To keep matters kosher, the identifiers must meet the RAS standard (“reasonable, articulable suspicion”), which introduces “minimization procedures” stipulating “that query results are limited to records of communications within three ‘hops’ from the seed.” Even the Judge loses his cool, the “hops,” as he illustrates, potentially embracing thousands of parties: first hop, identifiers and their associated metadata over a five-year period, say 100; the second hop, the identifiers and associated metadata now having direct contact with the first set (100 times 100); the third, same circumstances, now having direct contact with the second, therefore “includ[ing] all the phone numbers that each of those 10,000 numbers has called or received calls from in the last five years (say, 100 numbers for each one of the 10,000 ‘second hop’ numbers, or 1,000,000 total).” RAS appears to be stretched to the limits of belief. In a footnote, he plaintively adds: “But it’s also easy to imagine the spiderweb-like reach of the three-hop search growing exponentially and capturing even higher numbers of phone numbers”—this said in response to the government’s constant minimizing of the identifiers and resulting spread. And he brings the extended footnote to a close (revealing that even RAS is thrown out the window): “But, of course, that [efforts to “defeat high volume and other unwanted metadata”] does not change the baseline fact that, by the terms of the FISC’s orders, the NSA is permitted to run queries capturing up to three hops that can conceivably capture millions of Americans’ phone records. Further, these queries using non-RAS-approved selection terms, which are permitted to make the database ‘usable for intelligence analysis,’ may very well themselves involve searching across millions of records.”

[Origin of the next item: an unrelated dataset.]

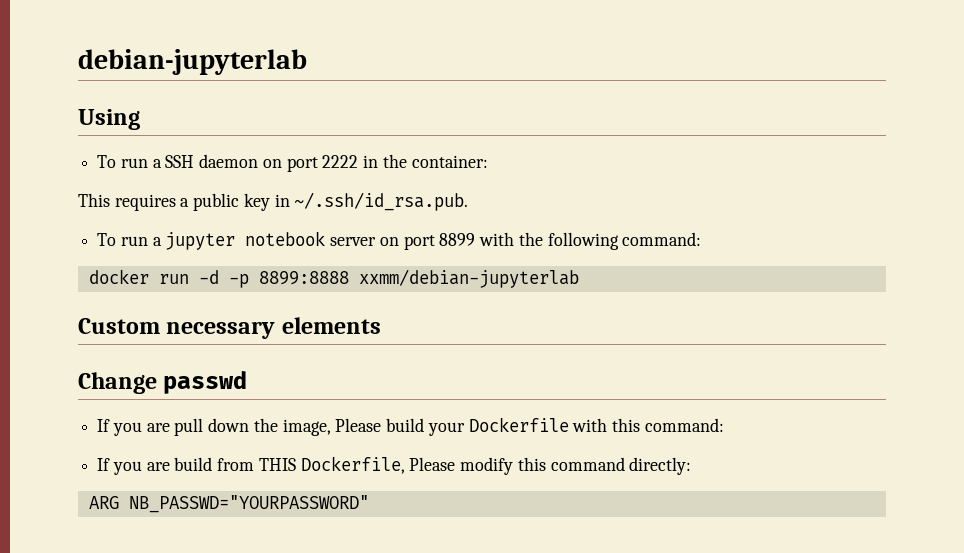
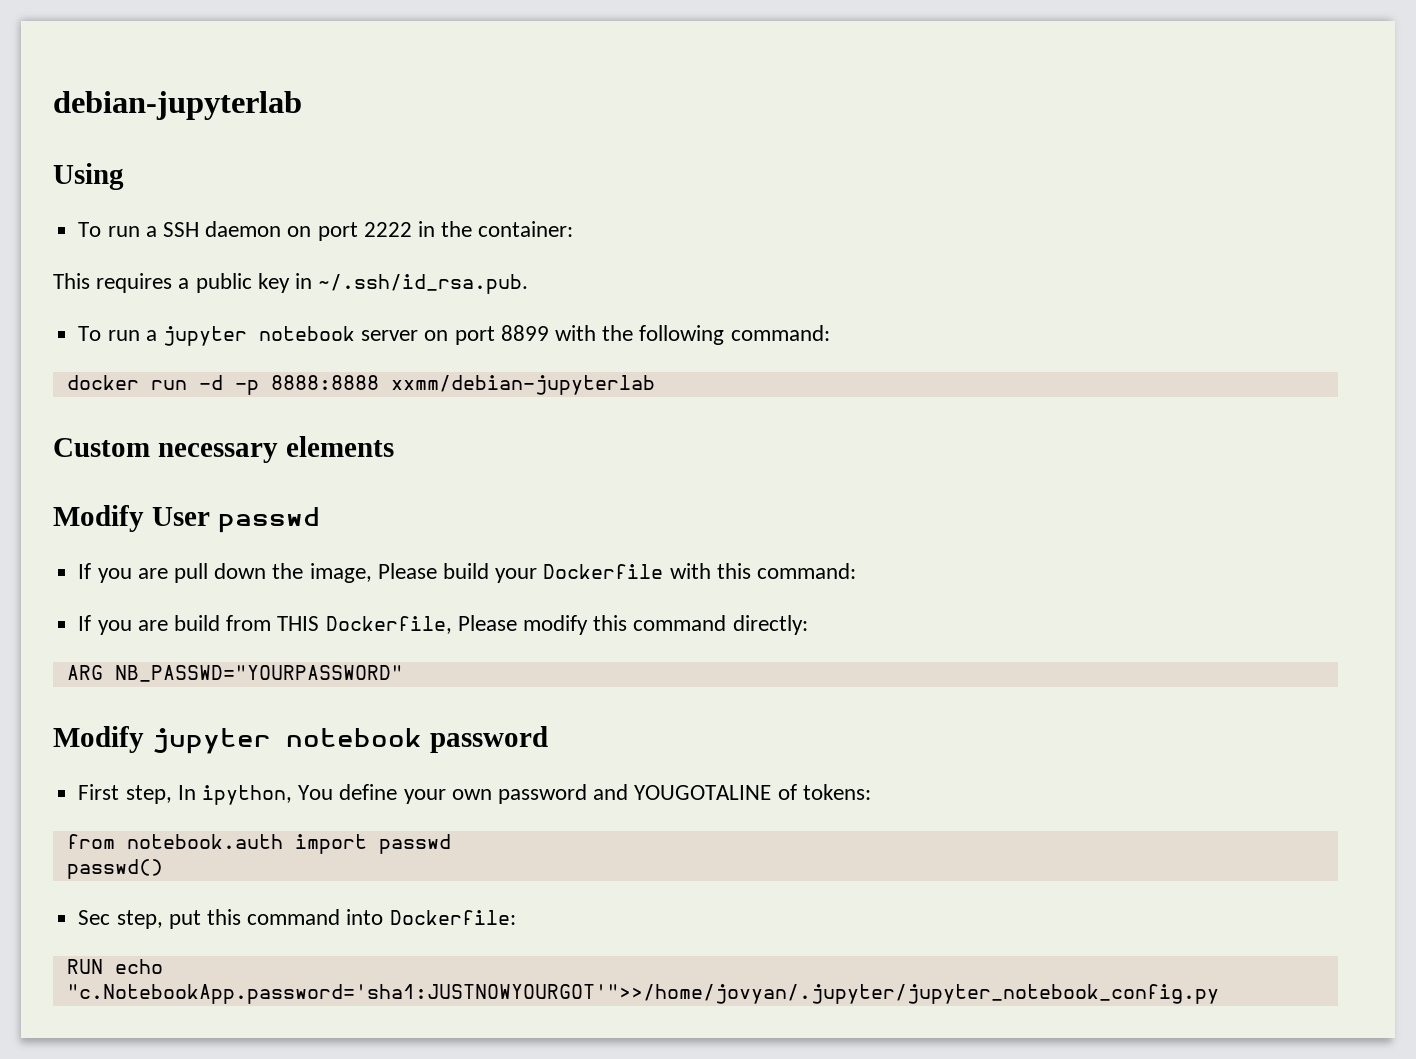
[258,271,349,285] 8899:8888 -> [270,375,379,390] 8888:8888
[78,372,157,394] Change -> [53,505,210,532] Modify User
(369, 504) none -> [53,726,548,754] [78,784,871,805] [66,834,451,854] [66,859,163,879] [78,909,516,929] [66,959,163,974] [66,984,1219,1004] // Modify jupyter notebook password // First step, In ipython, You define your own password and YOUGOTALINE of tokens: // from notebook.auth import passwd // passwd() // Sec step, put this command into Dockerfile: // RUN echo "c.NotebookApp.password='sha1:JUSTNOWYOURGOT'">>/home/jovyan/.jupyter/jupyter_notebook_config.py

One would think that USG would be satisfied, to all intents a dummy FISA Court, an open sesame to indulge in surveillance, legislation designed as enablers to that unfortunate enterprise, and yet, there is a clear trail of noncompliance and outright lying, even to the Court that trusts it, comforts it, pats it on the head. Judge Leon: “Once a query is conducted and it returns a universe of responsive records (i.e., a universe limited to records of communications within three hops from the seed [to go beyond three would probably involve monitoring the communications of Martians, so generous is this mandate]), trained NSA analysts may then perform new searches and otherwise perform intelligence analysis within that universe of data without using RAS-approved search terms.” I am tempted to say that only the blind could fail to find content, pace USG, in these searches, searches which employ not only analysis but also following the “chains of communication,” which themselves “cross different communications networks” because the metadata is aggregated. Since May 2006, “the FISC has repeatedly approved applications under Section 1861,” in which, as part of “the program,” orders are issued “directing telecommunications service providers to produce records in connection with the Bulk Telephony Metadata Program.” Under these orders, in addition to seeking periodical renewal (the record shows this to be a mere formality), government also “acknowledged, as it must, that failures to comply with the minimization procedures set forth in the order have occurred.” Which they most certainly have; example: “in January 2009, the Government reported to the FISC that the NSA had improperly used an ‘alert list’ of identifiers to search the bulk telephony metadata, which was composed of identifiers that had not been approved under the RAS standard.”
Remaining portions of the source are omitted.